The government of Kenya is seeking a whopping US $87m from tax payers to disconnect 3 thermal plants with combined capacity of 190MW from the national grid.
Energy Cabinet Secretary Charles Keter told the Senate that the three thermal power plants are not needed after Kenya increased its share of cheap wind power. However taxpayers need to raise the US $87m to pay off the owners to disconnect the plants from the national grid or allow them to run down their contracts set to expire within five years.
The use of thermal power has been blamed for Kenya’s expensive electricity relative to countries like Egypt where Kenya runs 23 diesel power plants that account for 25% or 700MW of the total installed capacity of 2,800MW.
The fuel cost charge on power bills, which is linked to the amount of thermal power in the grid, has remained unchanged at US $0.024 per kWh since August despite the injection of the cheaper wind electricity. Consumers expected lower electricity charges with supply of wind power from Lake Turkana which was switched on in October, and now injecting up to 240MW into the grid.
“Power system and energy balance analysis results demonstrated that technically they can safely be decommissioned without negative impacts to the quality and security of supply of electricity,” said Mr Keter.

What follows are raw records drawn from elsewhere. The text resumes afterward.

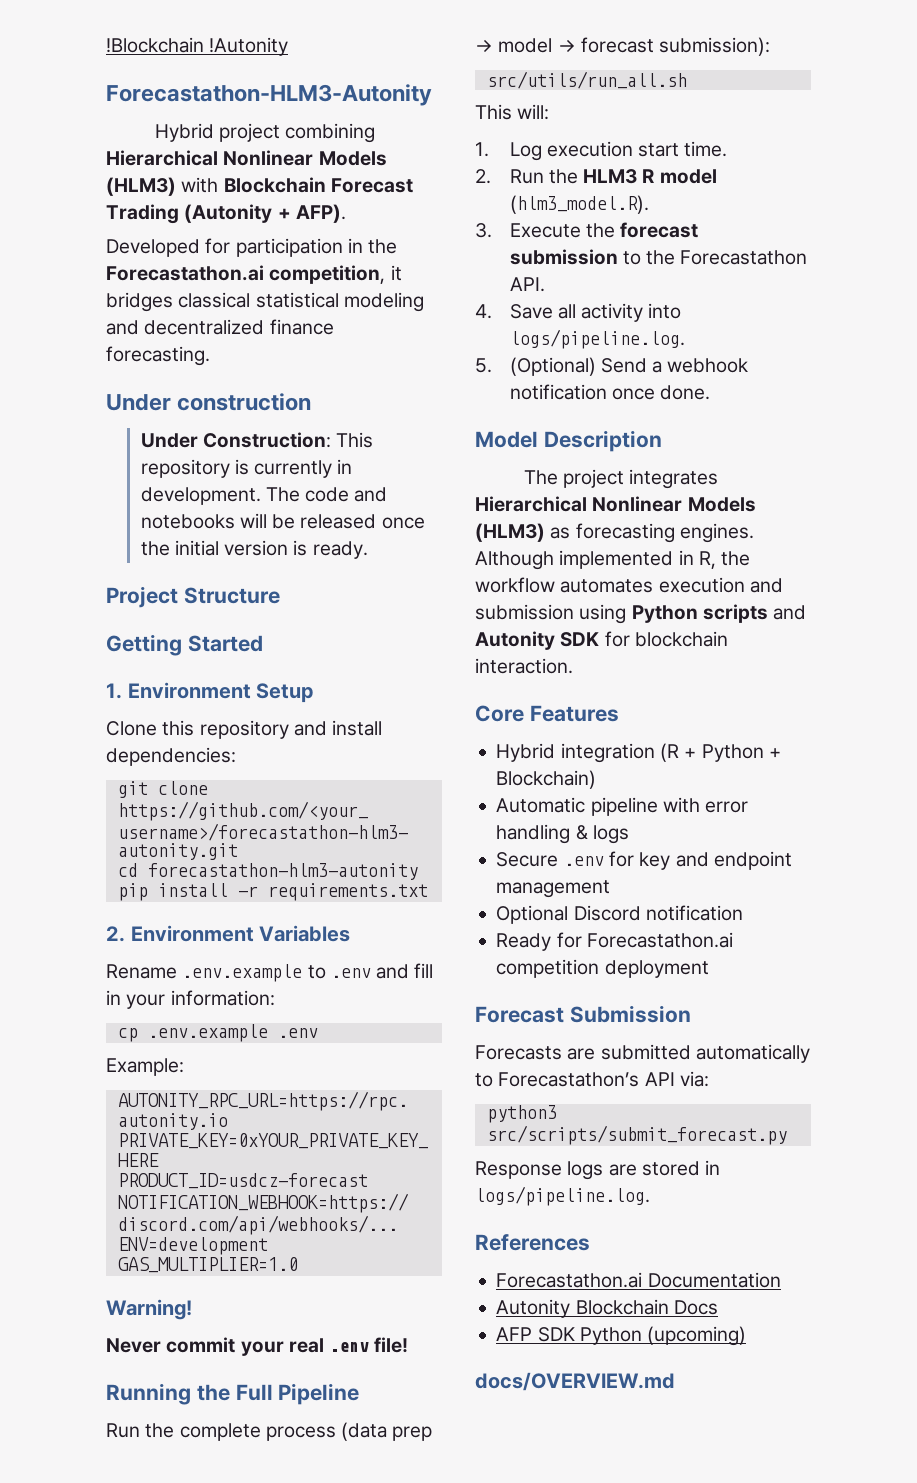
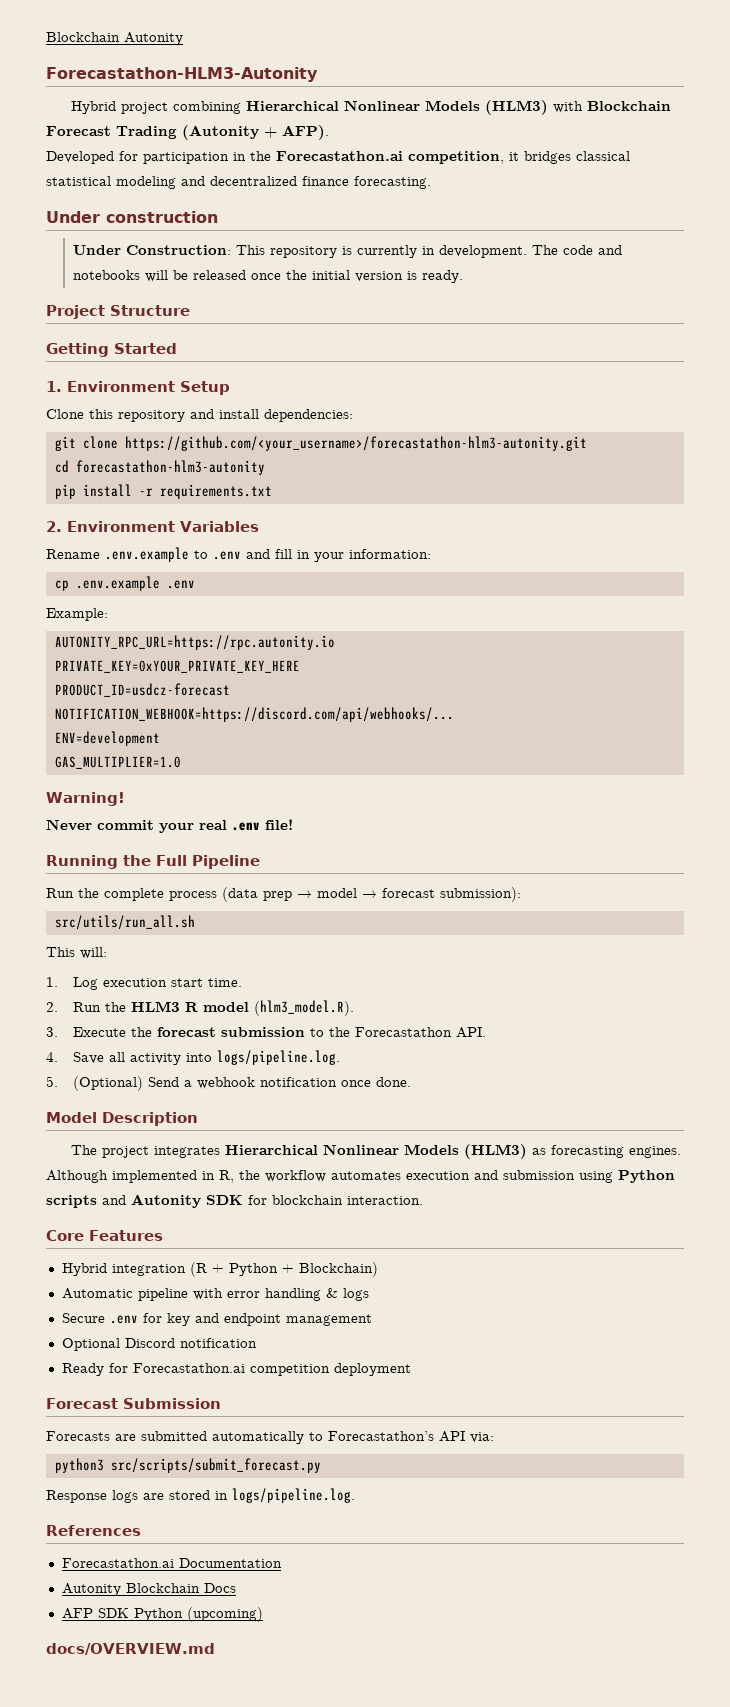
- !Blockchain !Autonity
+ Blockchain Autonity

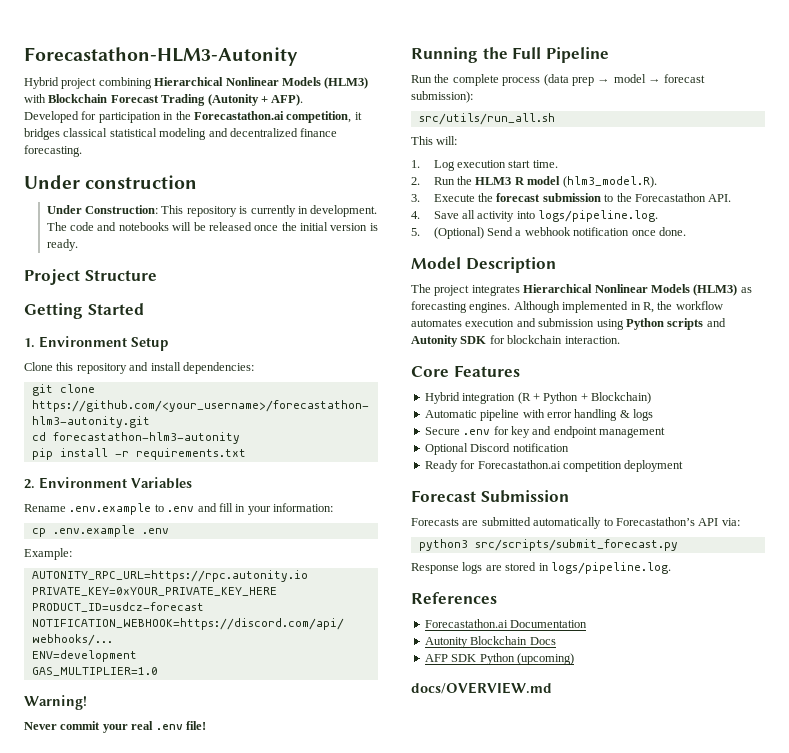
- Blockchain Autonity

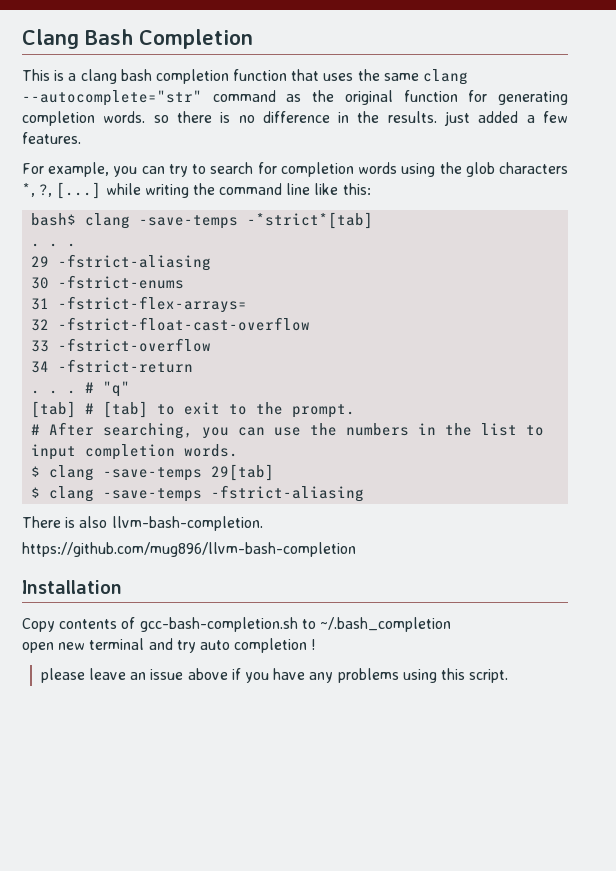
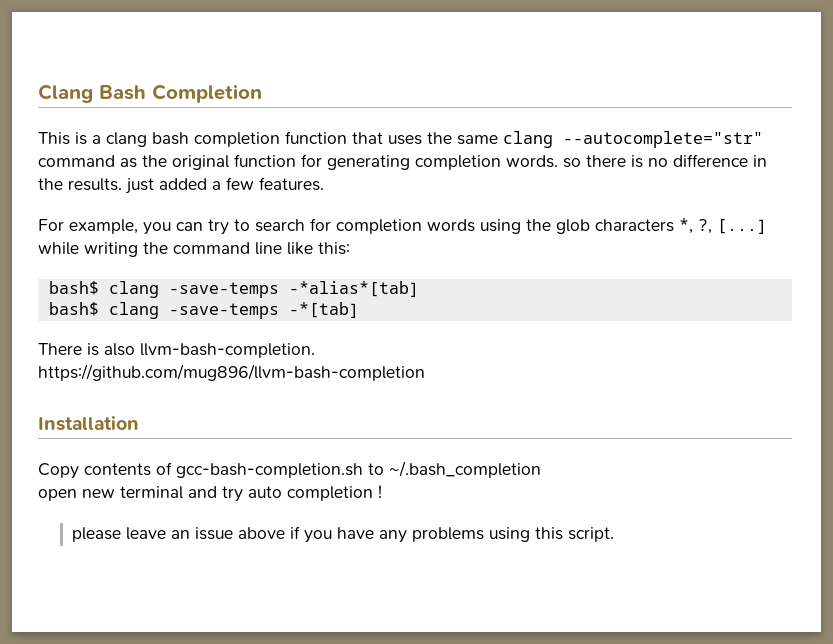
- bash$ clang -save-temps -*strict*[tab]
- . . .
- 29 -fstrict-aliasing
- 30 -fstrict-enums
- 31 -fstrict-flex-arrays=
- 32 -fstrict-float-cast-overflow
- 33 -fstrict-overflow
- 34 -fstrict-return
- . . . # "q"
- [tab] # [tab] to exit to the prompt.
- # After searching, you can use the numbers in the list to input completion words.
- $ clang -save-temps 29[tab]
- $ clang -save-temps -fstrict-aliasing
+ bash$ clang -save-temps -*alias*[tab]
+ bash$ clang -save-temps -*[tab]

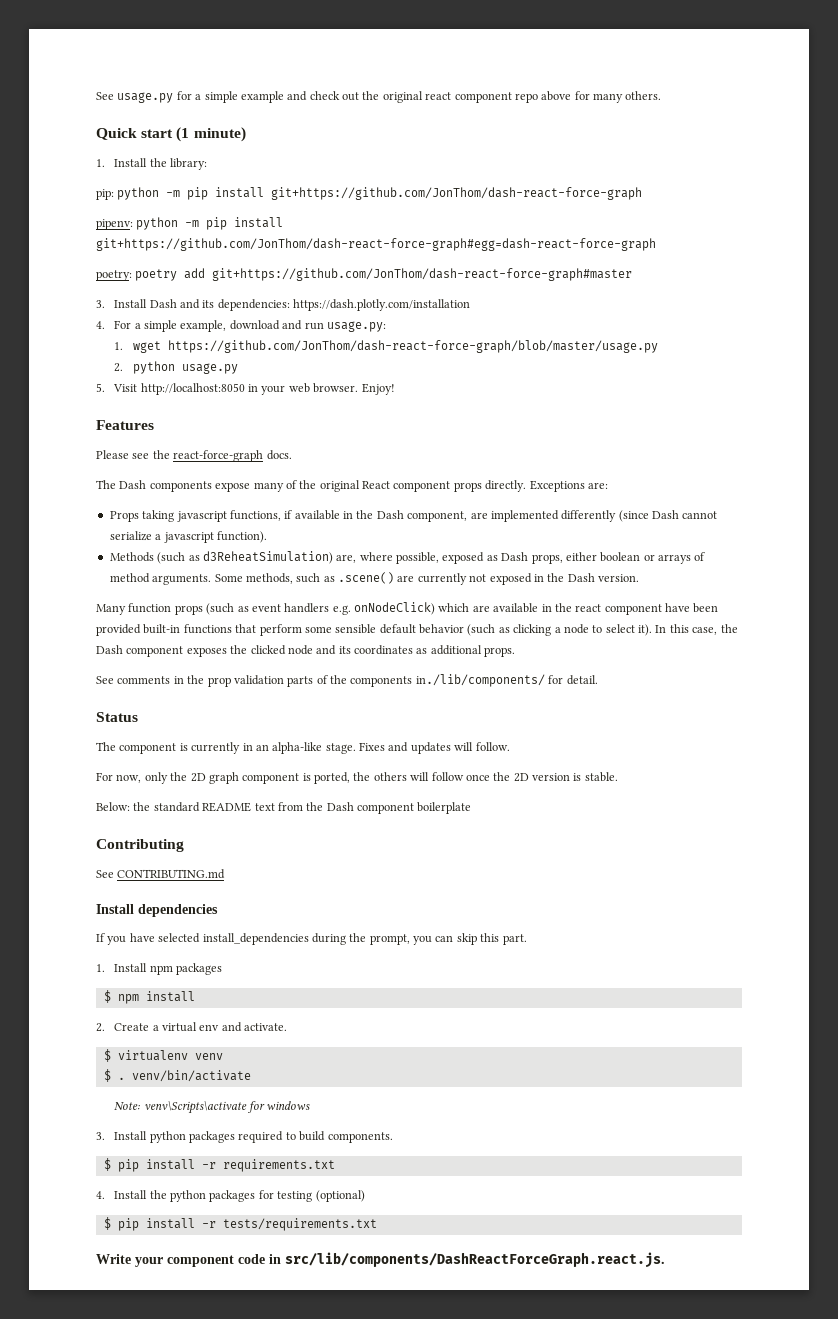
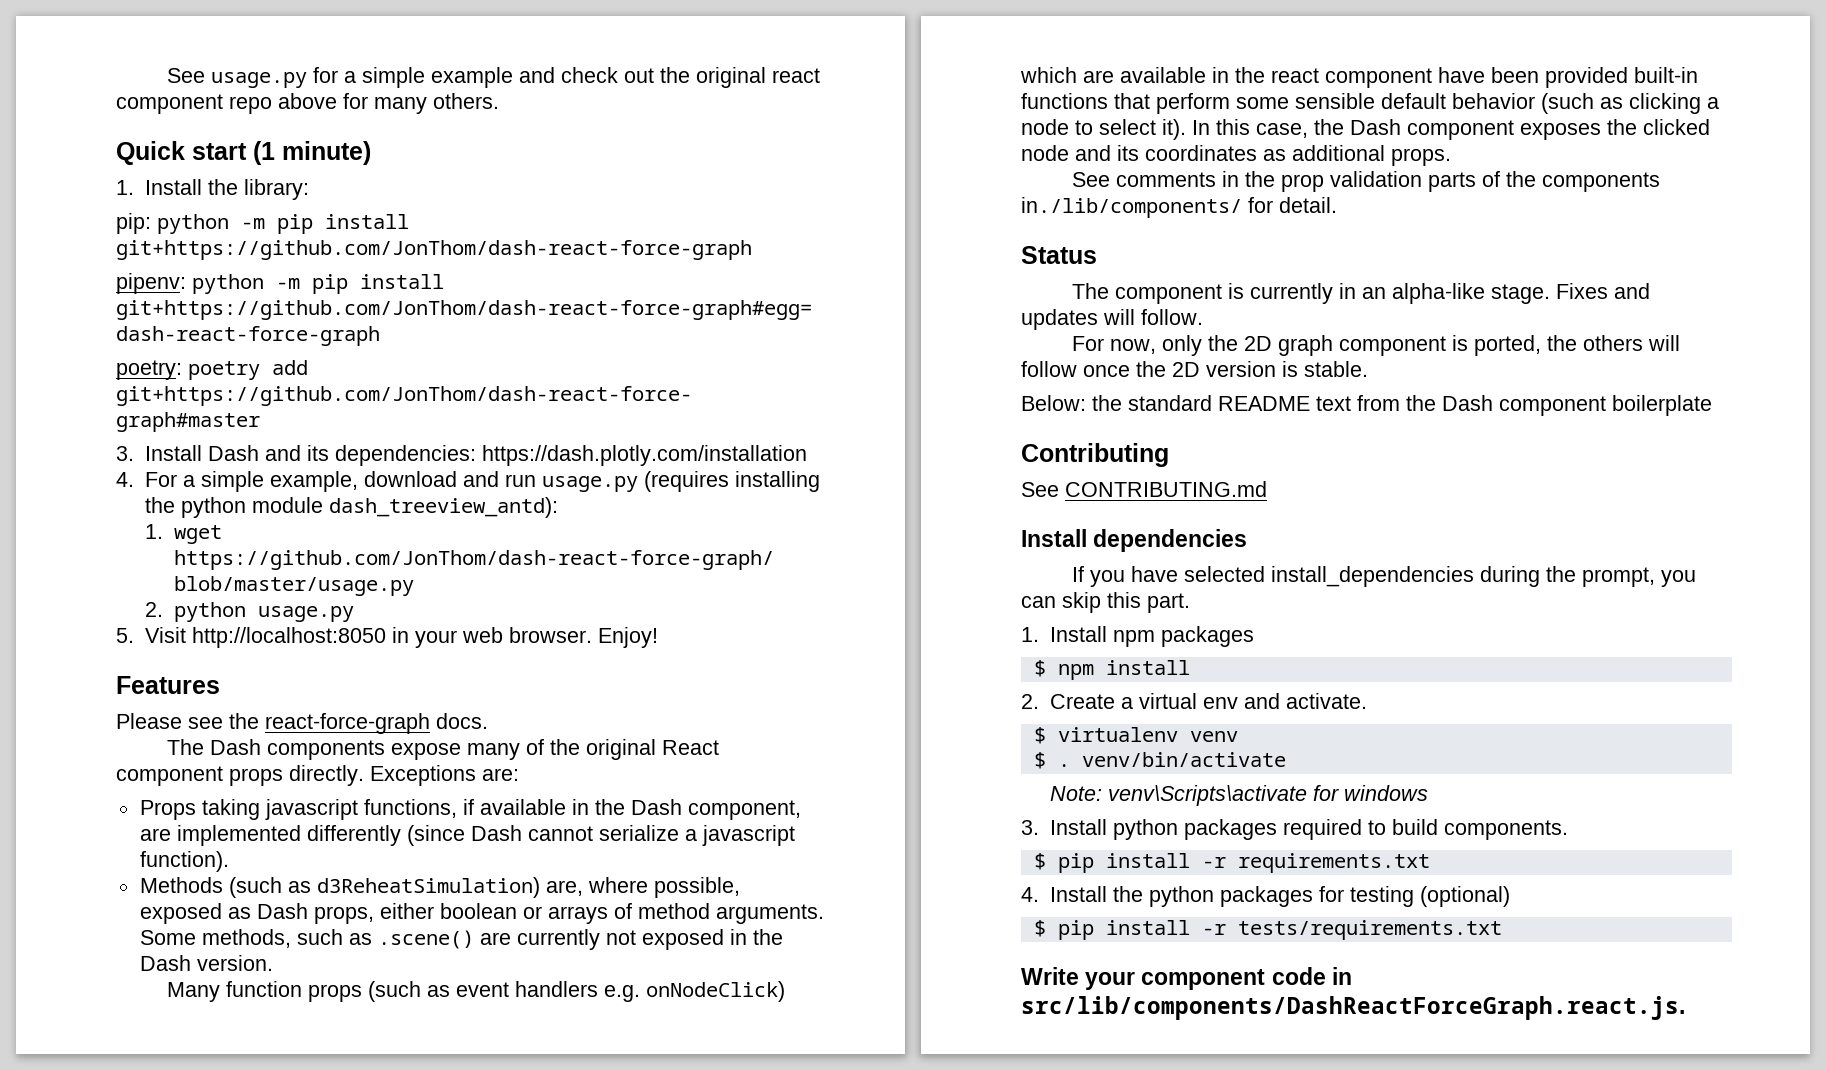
- 4. For a simple example, download and run usage.py:
+ 4. For a simple example, download and run usage.py (requires installing the python module dash_treeview_antd):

Contracts from Iberafrica Power Plant’s 56MW, Tsavo Power’s (74MW) and Kipevu Diesel’s (60MW) are set to end in October, 2019, September 2021, and July 2023 respectively. A task force set up to review independent power producers and power purchase agreements (PPAs) noted that ending the contracts would help bring down electricity tariffs.
The Energy Cabinet Secretary gave an alternative of retiring the power plants in the medium term if the disconnection funds are not reached.